6 de dezembro de 2022

Tempo de trevas, tempo de lutas

Todo aquele que por opção ou contingência, fezse presente, ativa ou passivamente, no quadro político que se desenvolveu de 1969 a 1979, tem por dever registrar esses momentos através das diversas formas de comunicação, em obediência aos mais elementares direitos da pessoa humana.

Tal quadra de nossa história contemporânea há de ficar indelevelmente gravada na memória do povo, mormente da chamada elite intelectual, não podendo, como pretendem alguns, ser simplesmente apagada ou esquecida, para que a Nação não venha novamente a ser vítima do proceder desvairado de certos setores não submetidos ao império da lei.

Foi tempo caracterizado por duríssimos embates, em que o homem voltado e dedicado às coisas da Justiça viu-se abertamente testado, foi tempo marcado pelo oportunismo, que em falsas reputações se formaram, notadamente por aqueles que, sem qualquer idealismo ou respeito ao privilégio de viver, colocaram-se ao lado da força, em busca exclusivamente de proveitos materiais.

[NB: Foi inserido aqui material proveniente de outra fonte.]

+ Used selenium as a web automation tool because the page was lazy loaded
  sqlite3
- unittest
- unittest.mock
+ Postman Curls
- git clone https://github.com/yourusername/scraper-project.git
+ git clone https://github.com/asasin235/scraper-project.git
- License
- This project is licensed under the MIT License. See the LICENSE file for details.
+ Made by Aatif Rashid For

Tal como, em Nuremberg, os criminosos de guerra tentaram se exculpar dos delitos perpetrados contra a Humanidade, alegando aos seus juízes que estavam a cumprir ordens, em nosso País, os torturadores diziam-se obrigados a métodos desumanos para obter “informações”, mais tarde transformadas em “confissões”, porque se estava a viver uma guerra, diversa da tradicional, motivada por razões ideológicas e subversivas, tendo seu ponto alto na traição à Pátria.

É válido, porque ínsito na lei da guerra e na da conservação da espécie, o matar o inimigo; porém, até mesmo a guerra tem seus limites, consagrados em legislação especifica, sendo terminantemente defeso supliciar o inimigo feito prisioneiro. É legítimo e legal matar o inimigo em Combate; mas além de ilegítimo e ilegal, é por demais desonroso o gesto de o torturar depois de cativo.

Não podiam, como não podem os detentores do poder em qualquer época, transmudar o adversário político em inimigo, mormente entre irmãos, mesmo porque “a Pátria não é ninguém, são todos”, conforme muitíssimo bem sintetizou Rui Barbosa. Pior, mil vezes pior, em nossa trincheira como defensores da vida, liberdade e honra alheias, foi ouvir o que ainda se ouve de alguns juízes: ”Qual a polícia do mundo que não tortura?”

Sabemos que todas as polícias, umas mais e outras menos, valem-se de meios condenáveis para obter “confissões”, como também estamos cientes de que a omissão do Judiciário e do Ministério Público, quando ocorre, fingindo ignorar o que muitas vezes é notório, apenas serve para adubar o terreno em que nascem e medram, em nome de uma pseudo-eficiência, os despidos de qualquer respeito à pessoa humana.

A polícia que tortura é polícia incapaz e incompetente, porque é fácil, facílimo obter “confissões” supliciando um ser humano. Cremos que a impunidade de que goza o policial que se vale do torturador – este certamente um insano mental – é a razão primeira da violência que grassa em tal campo na nossa sociedade.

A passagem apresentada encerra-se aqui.